● **Work required**
Each entry below must come back exactly as written, without its pictures.

[Front-end code change data]
■ ■ ■ ■
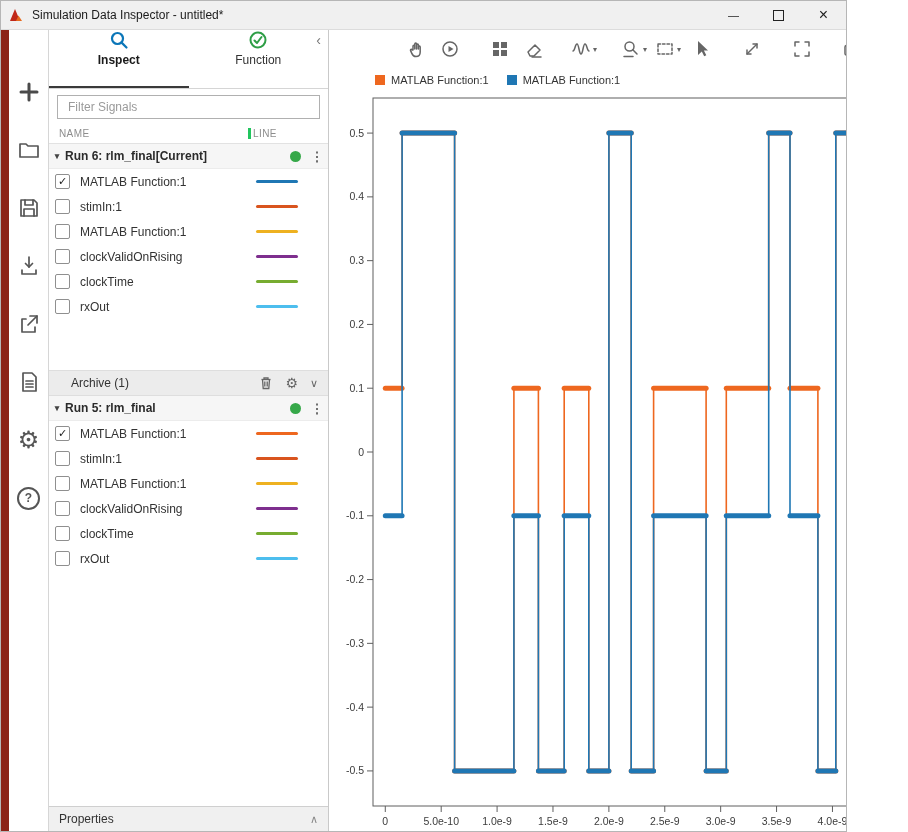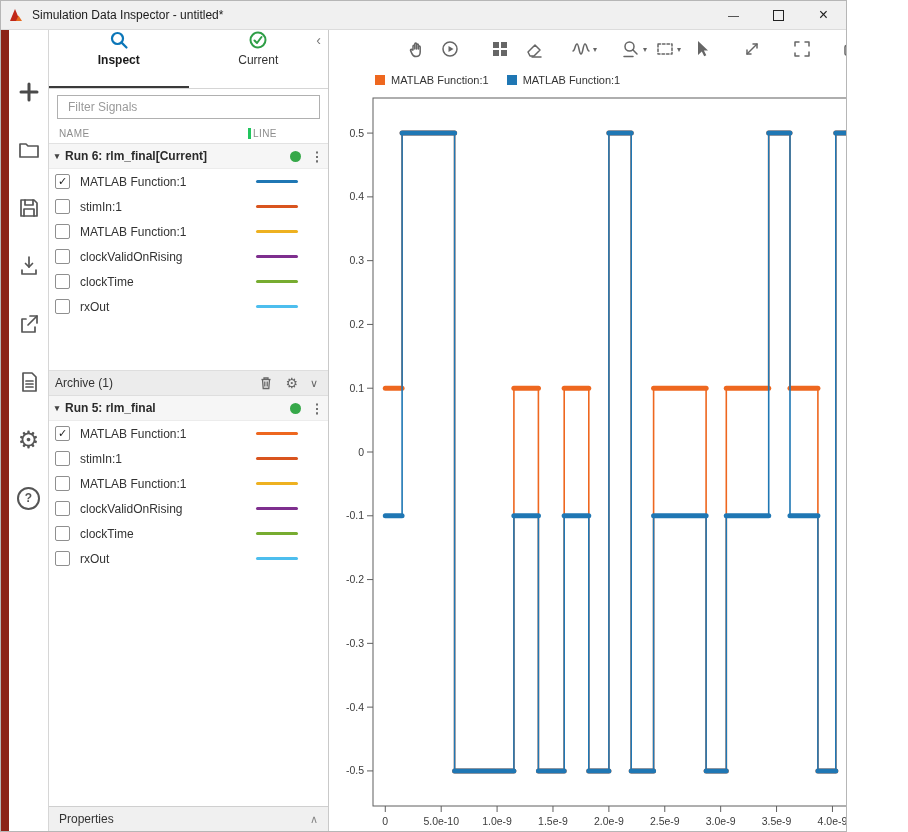--- a/index.html
+++ b/index.html
@@ -35,21 +35,21 @@
   .expander{width:16px;text-align:center;color:#444;font-size:9px;}
   .run-label{flex:1;}
   .green-dot{width:11px;height:11px;border-radius:50%;background:#36a849;margin-right:9px;}
   .kebab{width:14px;color:#666;font-size:13px;margin-right:4px;text-align:center;}
   .sig-row{height:25px;display:flex;align-items:center;font-size:12px;color:#333;}
   .cb{width:13px;height:13px;min-width:13px;border:1px solid #8f8f8f;margin-left:6px;background:#fff;font-size:11px;line-height:12px;text-align:center;color:#1a1a1a;border-radius:2px;}
   .sig-name{flex:1;padding-left:10px;white-space:nowrap;overflow:hidden;}
   .line-cell{width:80px;min-width:80px;display:flex;align-items:center;padding-left:8px;box-sizing:border-box;}
   .line-sample{width:42px;height:3px;border-radius:2px;}
   .archive-bar{height:24px;min-height:24px;background:#ececec;display:flex;align-items:center;font-size:12px;color:#333;border-top:1px solid #dedede;border-bottom:1px solid #dedede;}
-  .archive-label{padding-left:6px;}
+  .archive-label{padding-left:22px;}
   .archive-icons{margin-left:auto;display:flex;align-items:center;gap:12px;margin-right:10px;color:#666;}
   .archive-icons svg{stroke:#666;fill:none;stroke-width:1.3;}
   .small-gear{font-size:14px;color:#666;}
   .small-chevron{font-size:11px;color:#666;}
   .spacer1{height:51px;min-height:51px;}
   .props-bar{margin-top:auto;height:24px;min-height:24px;background:#f0f0f0;border-top:1px solid #cfcfcf;display:flex;align-items:center;font-size:12px;color:#333;}
   .props-label{padding-left:10px;}
   .props-chevron{margin-left:auto;margin-right:10px;color:#888;font-size:11px;}
   
   .plot-panel{flex:1;display:flex;flex-direction:column;background:#fff;min-width:0;}
@@ -151,21 +151,21 @@
               <circle cx="8.5" cy="8.5" r="5.5"></circle>
               <line x1="12.6" y1="12.6" x2="17.5" y2="17.5"></line>
             </svg>
           <span>Inspect</span>
         </div>
         <div class="tab">
           <svg width="20" height="20" viewBox="0 0 20 20" style="stroke:#2e9e46;fill:none;stroke-width:2;stroke-linecap:round;stroke-linejoin:round;">
               <circle cx="10" cy="10" r="7.5"></circle>
               <polyline points="6.5,10.5 9,13 13.5,7"></polyline>
             </svg>
-          <span>Current</span>
+          <span>Function</span>
         </div>
         <span class="collapse-chevron">‹</span>
       </div>
 
       <div class="filter-wrap">
         <input class="filter-input" type="text" placeholder="Filter Signals" style="">
       </div>
 
       <div class="col-header">
         <span class="col-name">NAME</span>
■ ■ ■ ■
● **Final answer**
--- a/index.html
+++ b/index.html
@@ -35,21 +35,21 @@
   .expander{width:16px;text-align:center;color:#444;font-size:9px;}
   .run-label{flex:1;}
   .green-dot{width:11px;height:11px;border-radius:50%;background:#36a849;margin-right:9px;}
   .kebab{width:14px;color:#666;font-size:13px;margin-right:4px;text-align:center;}
   .sig-row{height:25px;display:flex;align-items:center;font-size:12px;color:#333;}
   .cb{width:13px;height:13px;min-width:13px;border:1px solid #8f8f8f;margin-left:6px;background:#fff;font-size:11px;line-height:12px;text-align:center;color:#1a1a1a;border-radius:2px;}
   .sig-name{flex:1;padding-left:10px;white-space:nowrap;overflow:hidden;}
   .line-cell{width:80px;min-width:80px;display:flex;align-items:center;padding-left:8px;box-sizing:border-box;}
   .line-sample{width:42px;height:3px;border-radius:2px;}
   .archive-bar{height:24px;min-height:24px;background:#ececec;display:flex;align-items:center;font-size:12px;color:#333;border-top:1px solid #dedede;border-bottom:1px solid #dedede;}
-  .archive-label{padding-left:6px;}
+  .archive-label{padding-left:22px;}
   .archive-icons{margin-left:auto;display:flex;align-items:center;gap:12px;margin-right:10px;color:#666;}
   .archive-icons svg{stroke:#666;fill:none;stroke-width:1.3;}
   .small-gear{font-size:14px;color:#666;}
   .small-chevron{font-size:11px;color:#666;}
   .spacer1{height:51px;min-height:51px;}
   .props-bar{margin-top:auto;height:24px;min-height:24px;background:#f0f0f0;border-top:1px solid #cfcfcf;display:flex;align-items:center;font-size:12px;color:#333;}
   .props-label{padding-left:10px;}
   .props-chevron{margin-left:auto;margin-right:10px;color:#888;font-size:11px;}
   
   .plot-panel{flex:1;display:flex;flex-direction:column;background:#fff;min-width:0;}
@@ -151,21 +151,21 @@
               <circle cx="8.5" cy="8.5" r="5.5"></circle>
               <line x1="12.6" y1="12.6" x2="17.5" y2="17.5"></line>
             </svg>
           <span>Inspect</span>
         </div>
         <div class="tab">
           <svg width="20" height="20" viewBox="0 0 20 20" style="stroke:#2e9e46;fill:none;stroke-width:2;stroke-linecap:round;stroke-linejoin:round;">
               <circle cx="10" cy="10" r="7.5"></circle>
               <polyline points="6.5,10.5 9,13 13.5,7"></polyline>
             </svg>
-          <span>Current</span>
+          <span>Function</span>
         </div>
         <span class="collapse-chevron">‹</span>
       </div>
 
       <div class="filter-wrap">
         <input class="filter-input" type="text" placeholder="Filter Signals" style="">
       </div>
 
       <div class="col-header">
         <span class="col-name">NAME</span>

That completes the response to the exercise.